Incidental diagnosis of an acute cerebrovascular event on 99mTc- HMDP bone scintigraphy performed due to suspicion of amyloidosis
DOI:
https://doi.org/10.53903/01212095.252Keywords:
Accidente cerebrovascular, Imagen radioisotópica, DifosfonatosAbstract
Acute cerebrovascular event (ACE) is a neurological deficit caused by a central nervous system (CNS) injury secondary to insufficient supply of oxygenated blood to the brain. It can be hemorrhagic or ischemic, with the latter being more common. It affects approximately 16 million people worldwide each year, and in Latin America, an incidence of 35-183 per 100,000 habitants has been reported. The main risk factors are smoke, alcohol, hypertension, and family history. The most commonly used diagnostic method is brain computed tomography (CT), and the most accurate one is brain magnetic resonance imaging (MRI).
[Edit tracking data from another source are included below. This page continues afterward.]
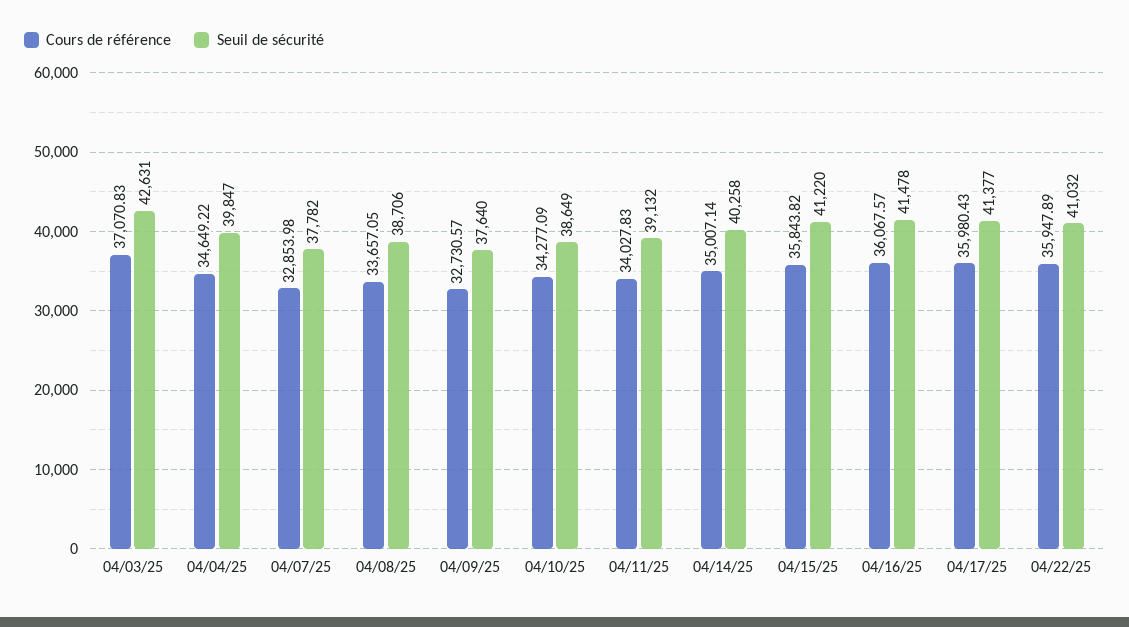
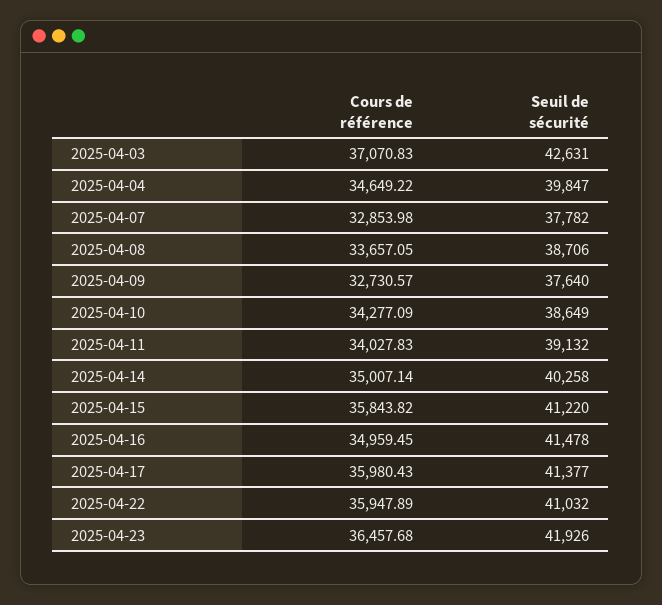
Cours de référence, 04/16/25: 36067.57 -> 34959.45
Cours de référence, 2025-04-23: none -> 36457.68
Seuil de sécurité, 2025-04-23: none -> 41926

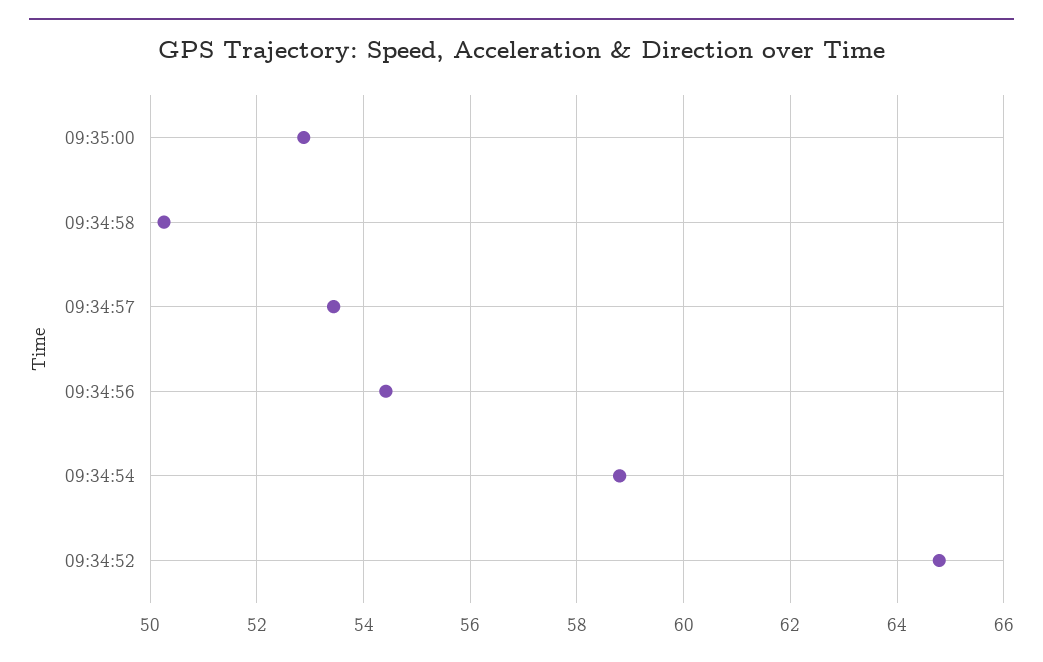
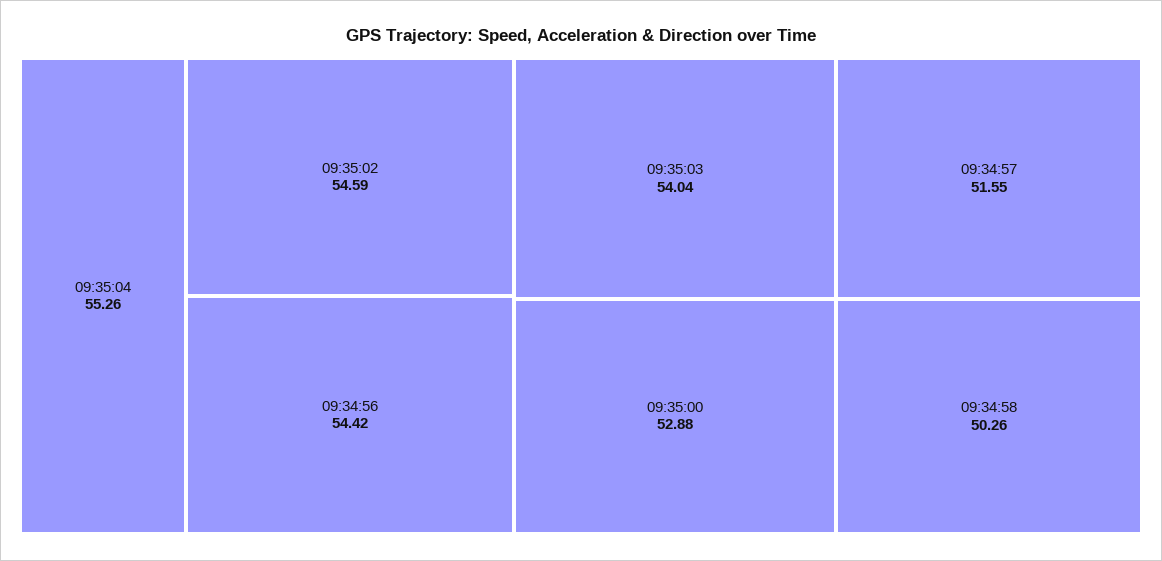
09:34:57: 53.4 -> 51.55
09:34:54: 58.8 -> none
09:34:52: 64.8 -> none
09:35:04: none -> 55.26
09:35:02: none -> 54.59
09:35:03: none -> 54.04

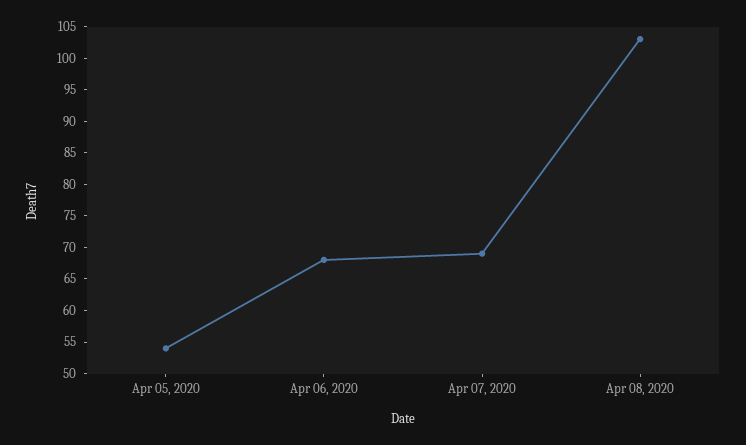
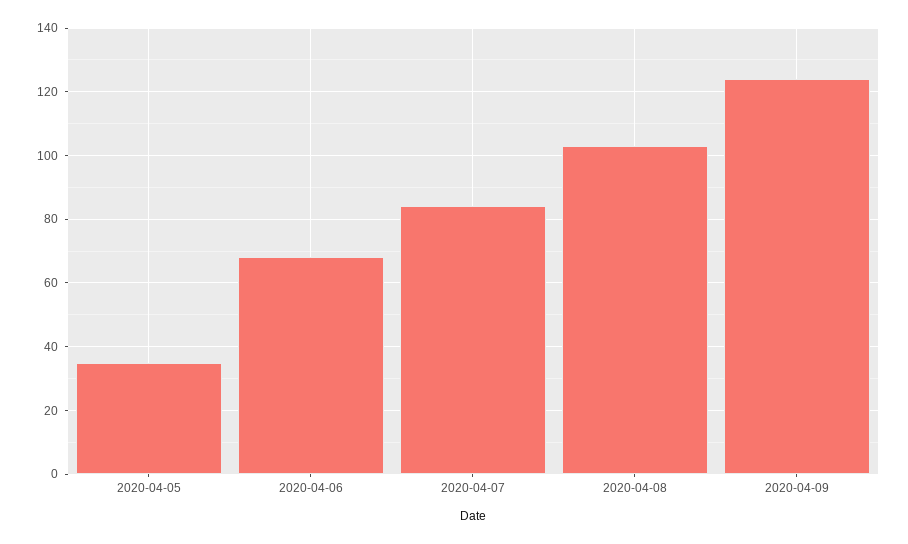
Apr 05, 2020: 55 -> 35
Apr 07, 2020: 70 -> 85
2020-04-09: none -> 125

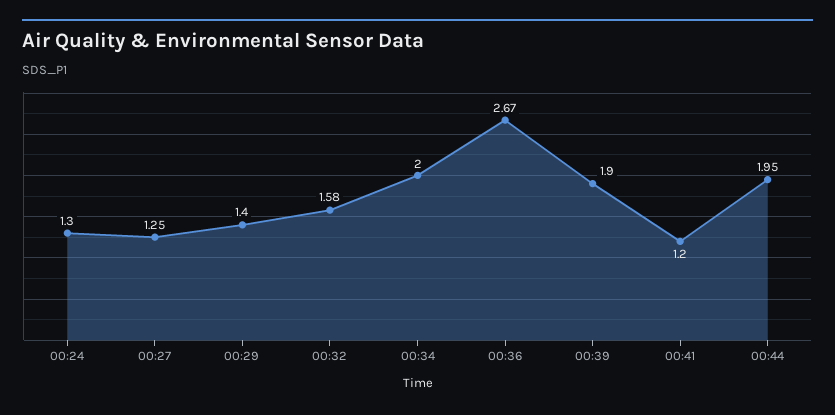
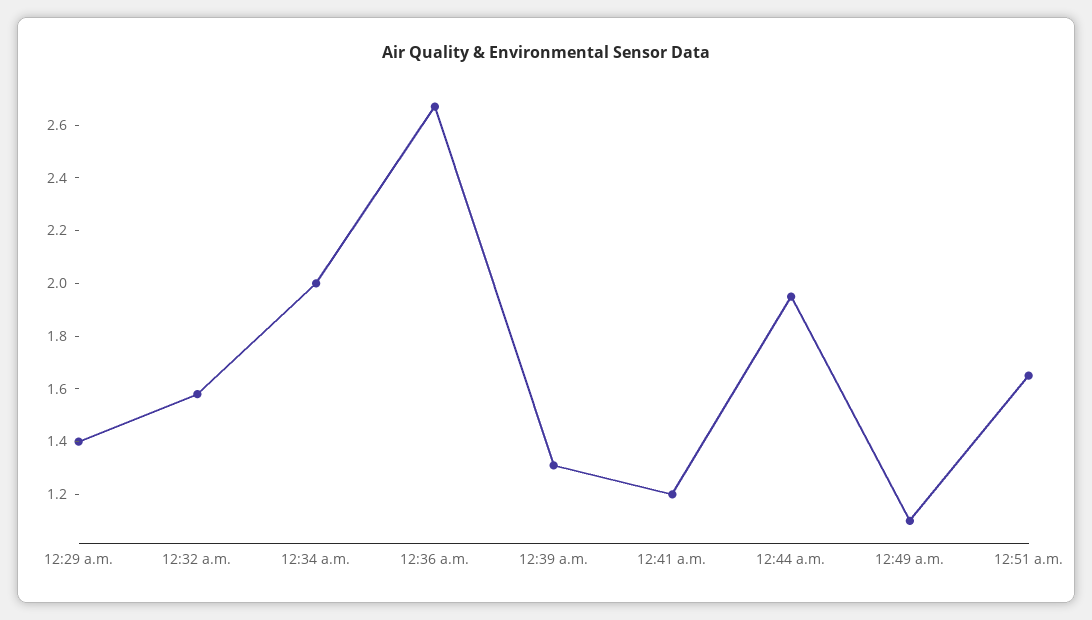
00:24: 1.3 -> none
00:27: 1.25 -> none
00:39: 1.9 -> 1.3
12:49 a.m.: none -> 1.1
12:51 a.m.: none -> 1.65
There are few documented cases of increased uptake in bone scintigraphy with meta-stable technetium-99m (99mTc) and hydroxymethylene diphosphonate (HMDP) in the infarct area. The physiopathological mechanism behind this increased uptake observed in infarcts is uncertain, but there are some hypotheses, with the most accepted one being related to intracellular calcium metabolism implicated in ACE. We present the case of a 78-year-old woman with left hemiparesis and central facial paralysis, who underwent brain CT and MRI, leading to the diagnosis of an ACE. Subsequently, a bone scintigraphy was performed using 99mTc-HMDP, revealing increased uptake of the radiopharmaceutical in the infarct area.